A prebuilt image is availeable at docker hub. To pull it to your local computer, use:

docker pull mainciburu/wat3r

B) Build the image from source

All the files needed to build the WAT3R image are available on GitHub. To do so, first clone the GitHub repository to your local machine. Then, redirect your working directory to the top-level folder, where the Dockerfile is located. Finally, build the image by:

docker build -t mainciburu/wat3r .

Once you have a local image of WAT3R, start a new interactive container to run your analysis.

docker run -it \
	--name WAT3R \
	--mount 'type=bind,source=<source>,target=/workdir' \
	--workdir '/workdir' \
	mainciburu/wat3r \
	bash

The --mount argument will mount a local folder of your choice (substitute <source> by the path) into the container.

Preparing data

Required data

The required input files for WAT3R are two compressed fastq files. One must contain the TCR sequences, and the other the paired cell barcodes and UMI.

When demultiplexing your raw data, make sure you get two separate fastq files. As an example, data from TREK-seq is sequenced on an Illumina MiSeq set to 28 bp for Read 1 (cell barcode + UMI) and 150 bp for Index 1 (TCR).

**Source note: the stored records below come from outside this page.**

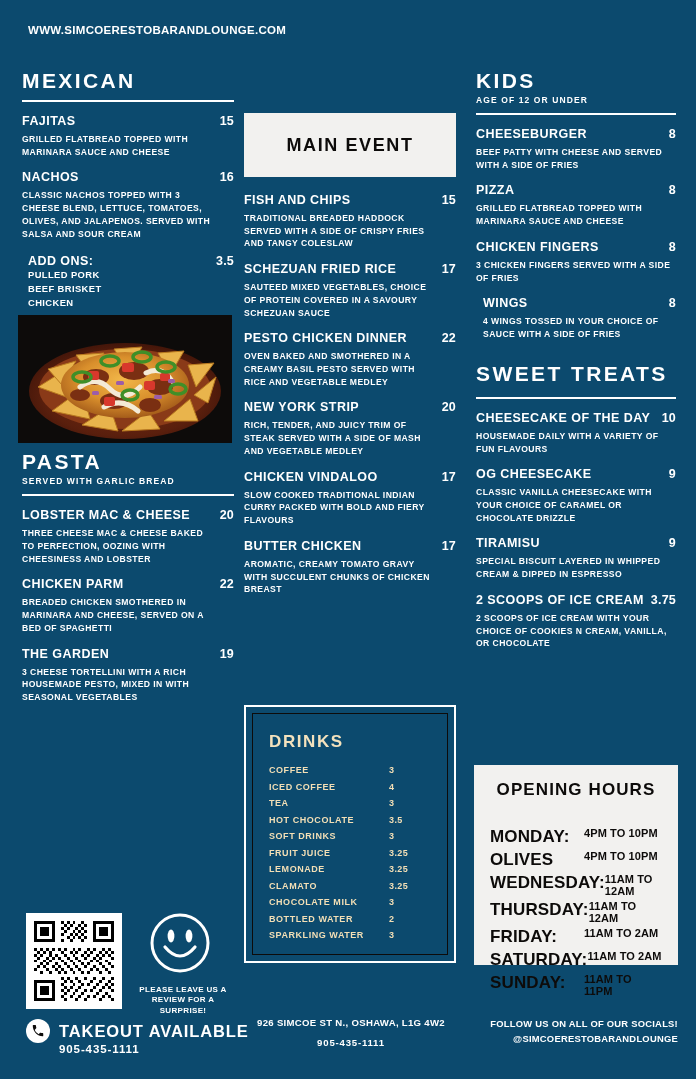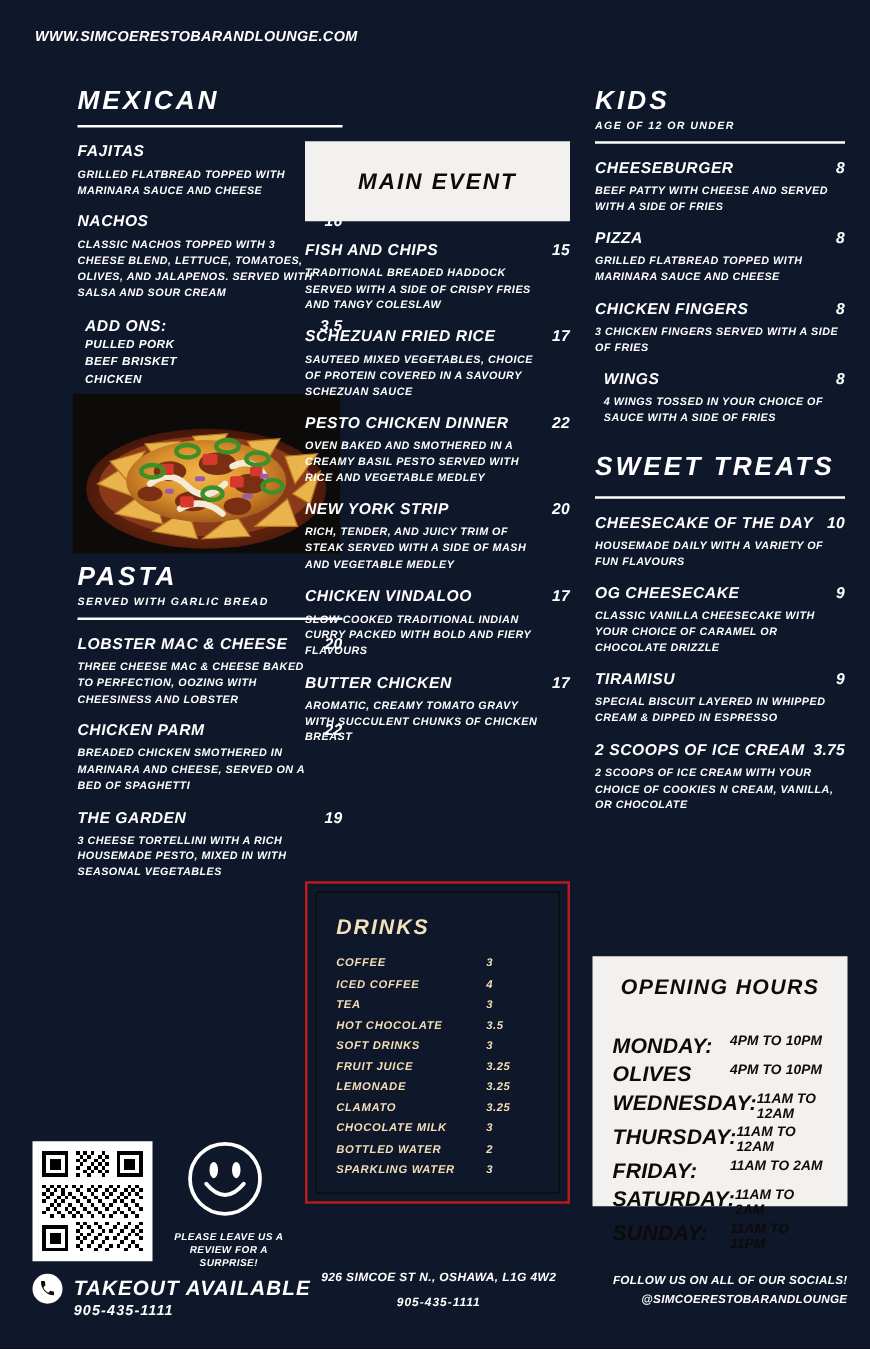"WWW.SIMCOERESTOBARANDLOUNGE.COM" .page { background: #0f172a -> #0c4a6e; font-style: italic -> none }
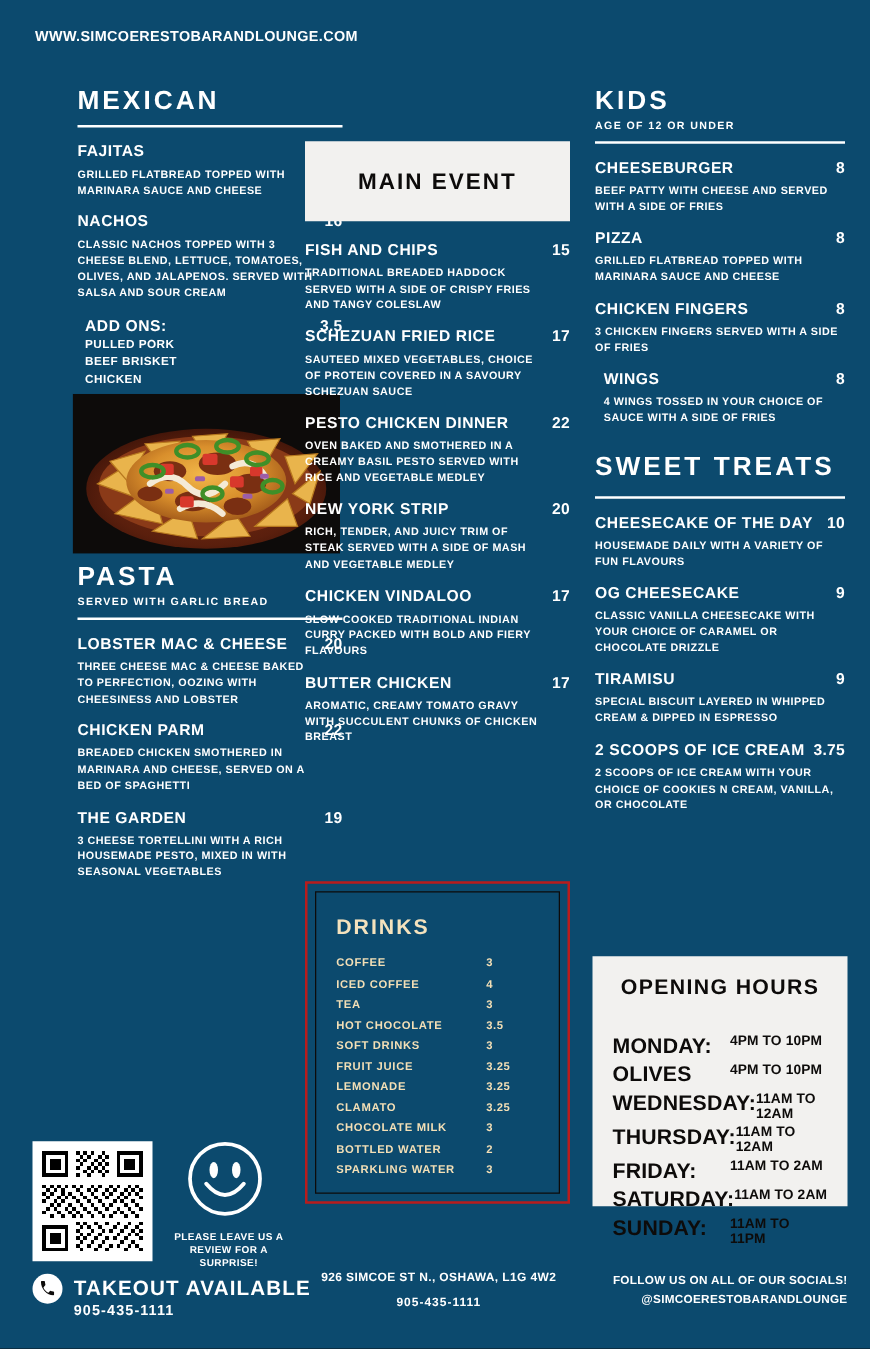"MEXICAN" .col-left { margin-left: 40px -> none }
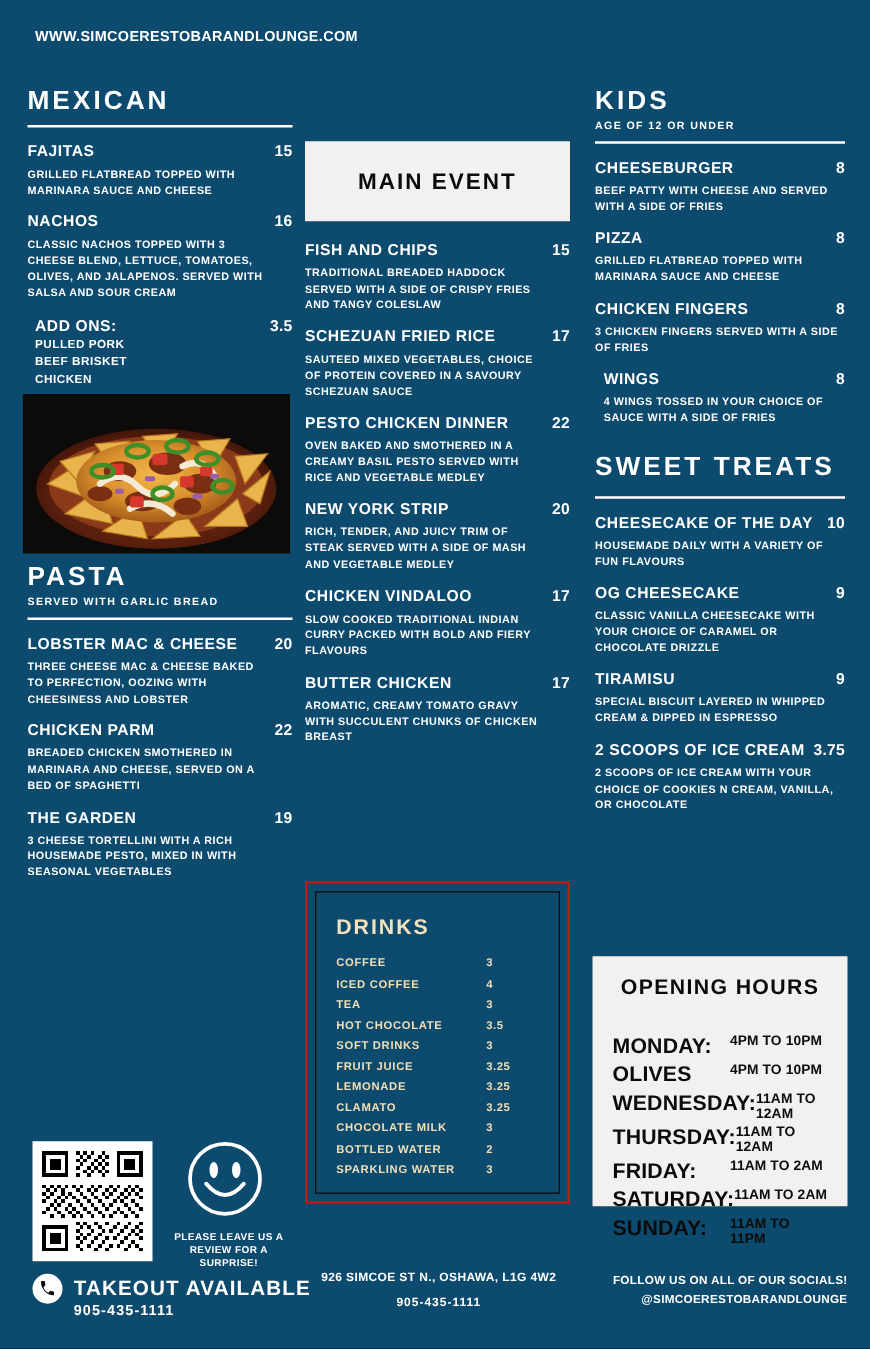"DRINKS" .drinks-box { border: 2px solid #b91c1c -> 2px solid #ffffff }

To demultiplex runs, we use

bcl2fastq --output-dir /path/to/mydir/ \
		  --use-bases-mask Y28,I150 \
		  --barcode-mismatches 0,0 \
		  --create-fastq-for-index-reads

We also use a SampleSheet with 150xN as the index sequence, so that useful reads end up in the Undetermined.fastq.gz files.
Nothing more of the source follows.